Rt #2, Box 30 Tremont, Illinois 61568
Three separators: 22′ McCormick-Deering, 28′ Wood Bros.,
and 32′ Keck-Gonnerman.
I guess I’ve gotten a bad reputation around the Tazewell
County Olde Threshers Association, especially among the wives.
I’m the one who’s constantly spotting those rare ‘gotta
sure some actually dread to hear my voice on the phone, thinking,
‘Well, Thompson’s found another piece of junk!’ The
result: home repairs have to wait while money is scared up for the
one-of-a-kind find, and the wife doesn’t see her husband again
for a month!
Such was the case when I ‘found’ Mark Fehr a
McCormick-Deering 22′ Separator that would perfectly match his
F-20. Vernon ‘Butch’ Koch had purchased a Keck-Gonnerman
32′ Thresher some twenty years ago, and after two years of
pestering on my part finally got her pulled out and into shape.
With my 28′ Wood Bros. Thresher, that made three machines.
Someone then got the cockeyed notion of threshing with all three
machines at that summer’s show (I wonder who!). What an idea!
Had it ever been done in Illinois? Three threshers running at once!
We had to do it.
After weeks of scraping, patching and mending we were ready to
go for a trial run the day before the show. All three ran
beautifully with only minor adjustments! What a sight!
Friday night I nearly had a heart failure. We live four miles
from the show site on the Alvin Beutel farm.
Imagine my horror when a gigantic storm front crashed down upon
us, dumping 4′ of rain in hour! I called Al and told him I
feared the worst for our four acres of shocked oats, when he said,
‘Whattaya mean? We only had a light sprinkle here!’
Reprieved!
Saturday dawned hot. Real hot! It was 100 degrees by 11:00 a.m.,
but the crowd was enthusiastic and the turnout was incredible for
such a scorching day. The gas engine people immediately staked out
the shady parts of the fruit orchard and shade trees, and soon were
shelling corn, running washing machines, pumping water and
generally making sweet exhaust music.
The tractor boys turned out in great force and were soon lined
up in dazzling rows of John Deere green, IHC & Massey red,
Minnie-Mo yellow, AC orange, Case grey, and so on and so on. Soon
they were turning over long slabs of black earth with 2 and 3
bottom plows.
The beautiful Belgian draft horses seemed oblivious to the heat
as they toyed with the bundle wagons on which the men were loading
a mountain of golden shocked oats. Soon the threshing began. Claude
Troyer’s 22 HP Keck-Gonnerman steamer laid into its work on its
counterpart thresher with a vengeance. Bill Mugler belted up his
22-36 onto the Wood Bros., followed by Bob Dietrich’s
Allis-U.C; then Butch Koch’s Minneapolis U settled into the
belt to stay. After a few false starts, even the 22′ McCormick
got into the act. But even the best-laid plans…
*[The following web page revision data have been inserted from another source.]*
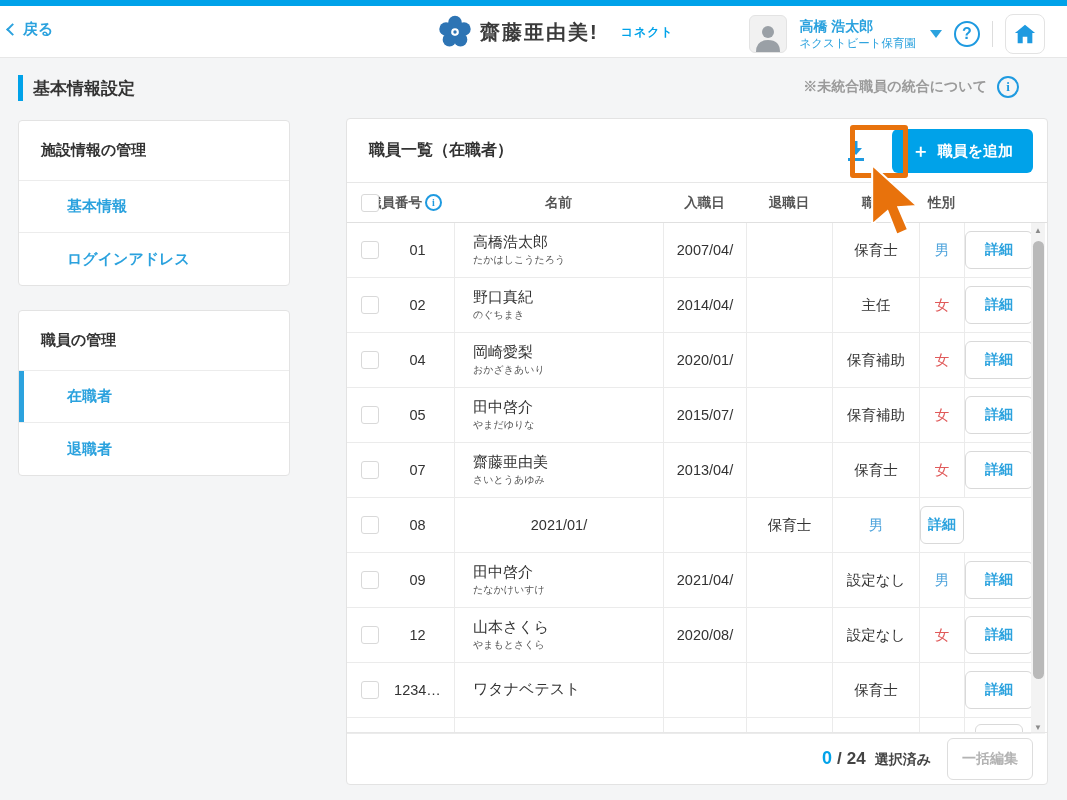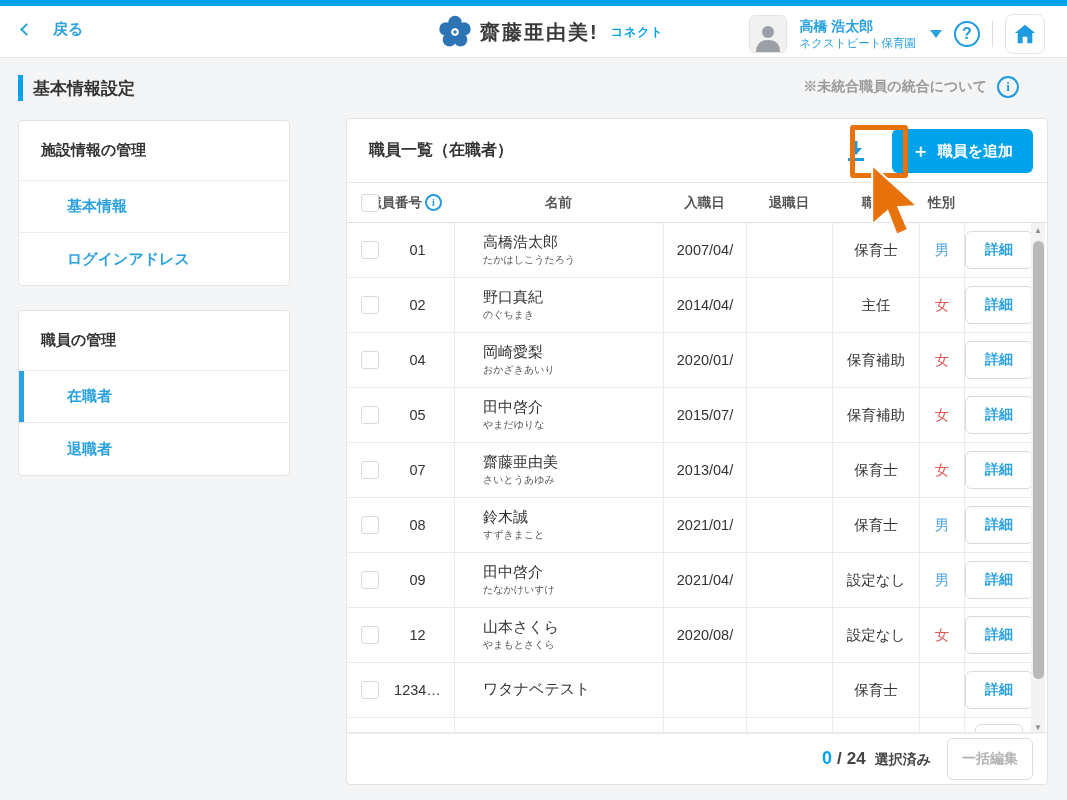"戻る" .back-link { gap: 22px -> 6px; left: 22px -> 8px }
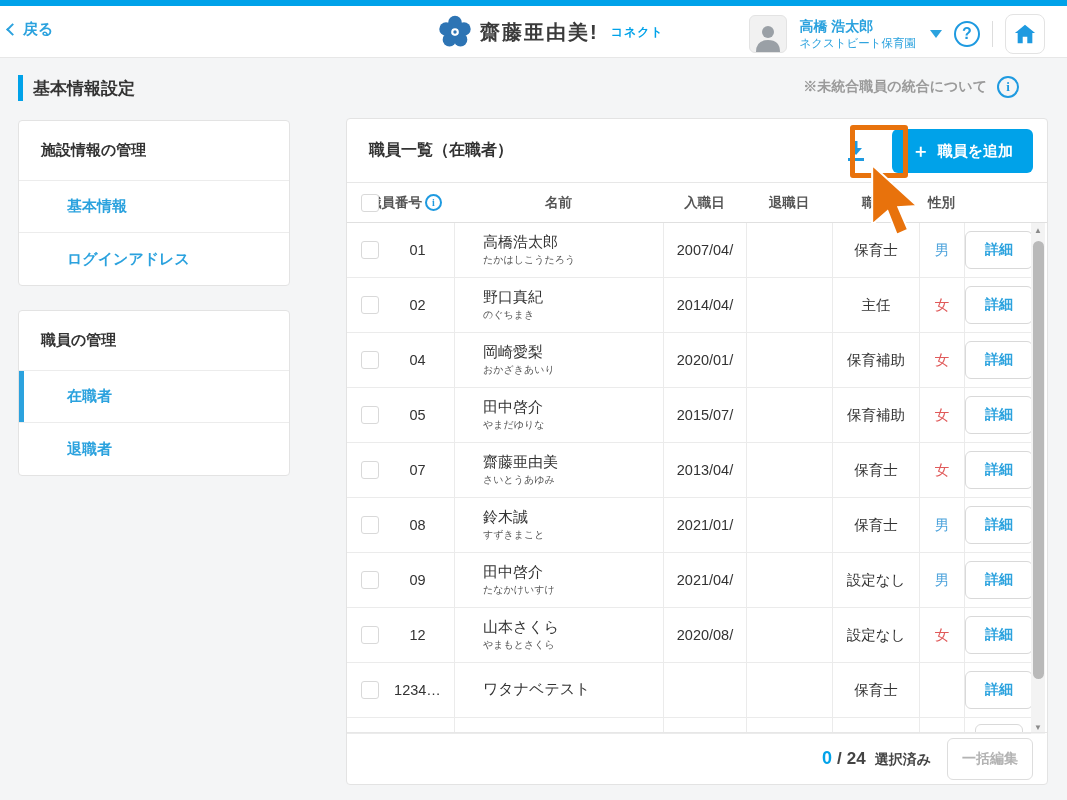"コネクト" .logo-sub { margin-left: 4px -> 14px }
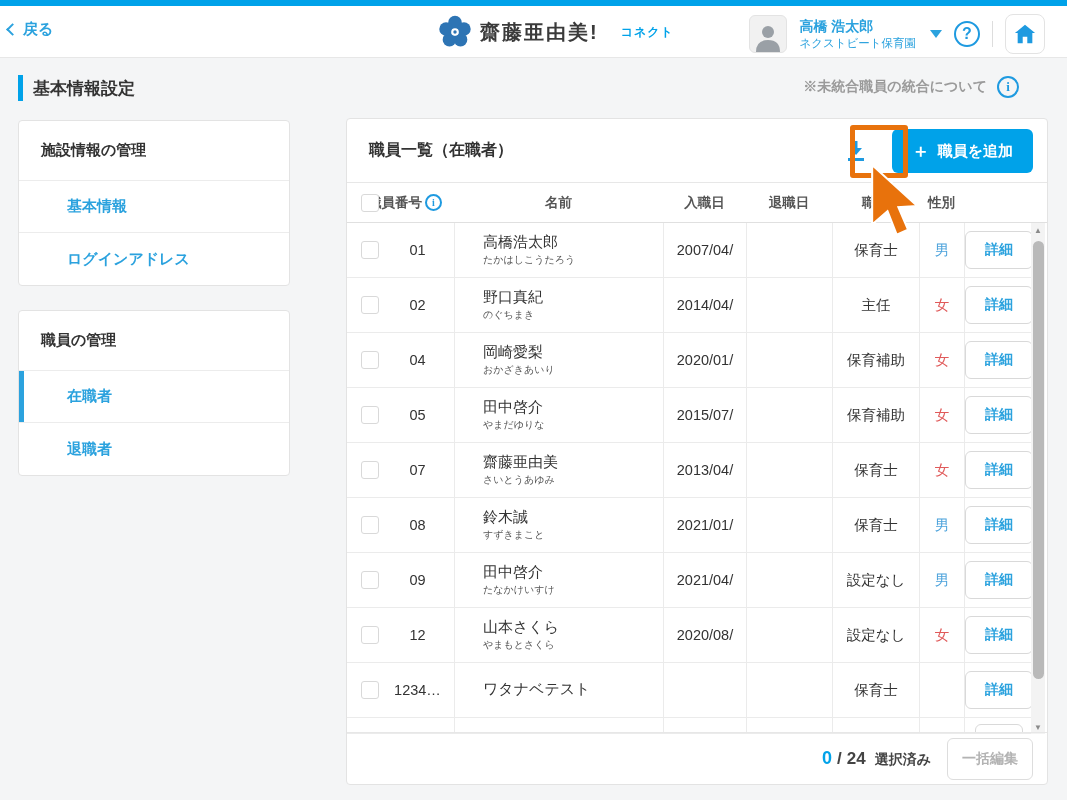"高橋浩太郎" .td-name { padding-left: 28px -> 18px }
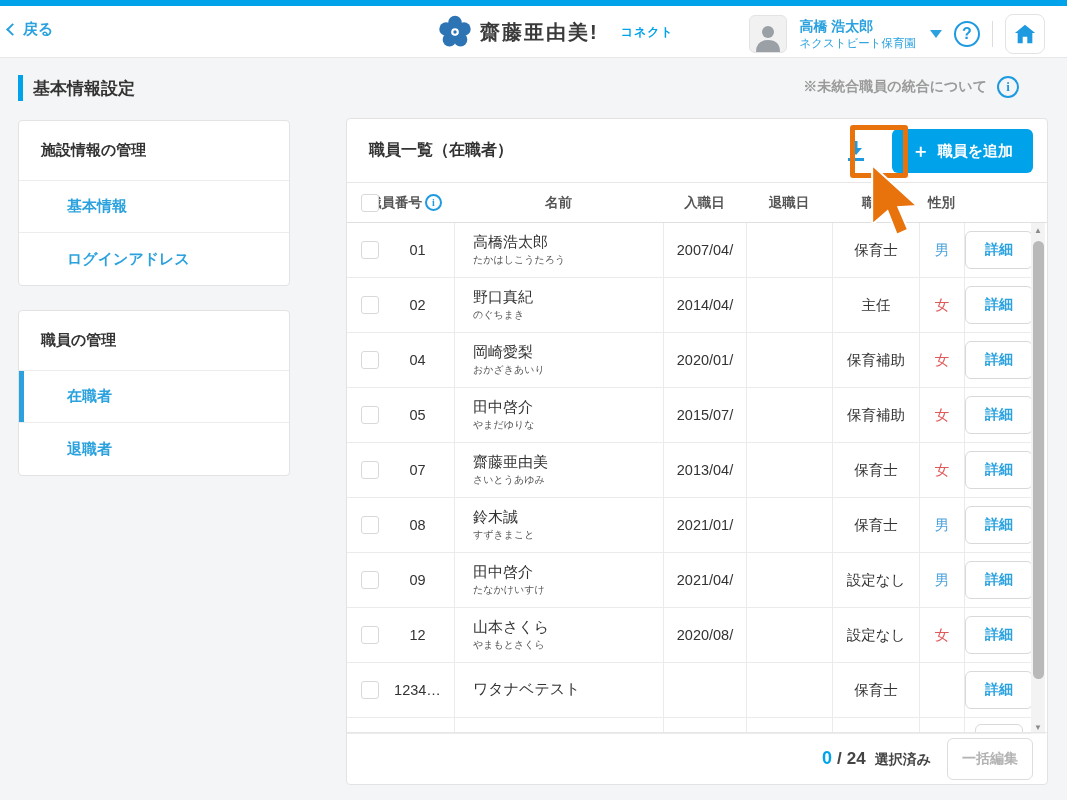"鈴木誠" div.td { html: <div> <span>鈴木誠</span> <span>すずきまこと</span> </div> -> none }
We couldn’t seem to get all three machines going at once.
Soon as one got wound up, a chain would break on the other. Finally
about 2:00 p.m., covered with sweat and chaff, we were pitching
bundles into all three machines, and how the straw did fly! Soon,
however, those ominous clouds returned, and we were treated to a
heavenly cool drizzle. The relief was short lived, though, when two
machines plugged! Ten more minutes and we would’ve been
done!
We shut down the ol’ Keck and started pitching the remaining
bundles onto one wagon. It stopped raining. Someone suggested
‘Hey, let’s finish these up!’ And then a typhoon broke
loose driving gales of wind and rain everyplace! People scattered
and everyone made for tarps to cover exhibits as the heavens
opened. Seven or eight of us sought shelter under a small tent and
for awhile wondered whether we would be sucked into the sky to the
Land of Oz!
Then, suddenly as it came, the sky cleared and things settled
down in time for us to hold our annual Threshers’ Dinner after
the show. I don’t know when I’ve seen folks more ravenously
wolf down food such as roast beef, bowls of potatoes and beans,
loaves of bread and whole pies, all of which disappeared as if by
magic! The old camaraderie of the Threshing Ring was still alive
and well. The most amazing thing was, everyone was anxiously making
plans to do it all again next year!
Hope to see you the first Saturday of August!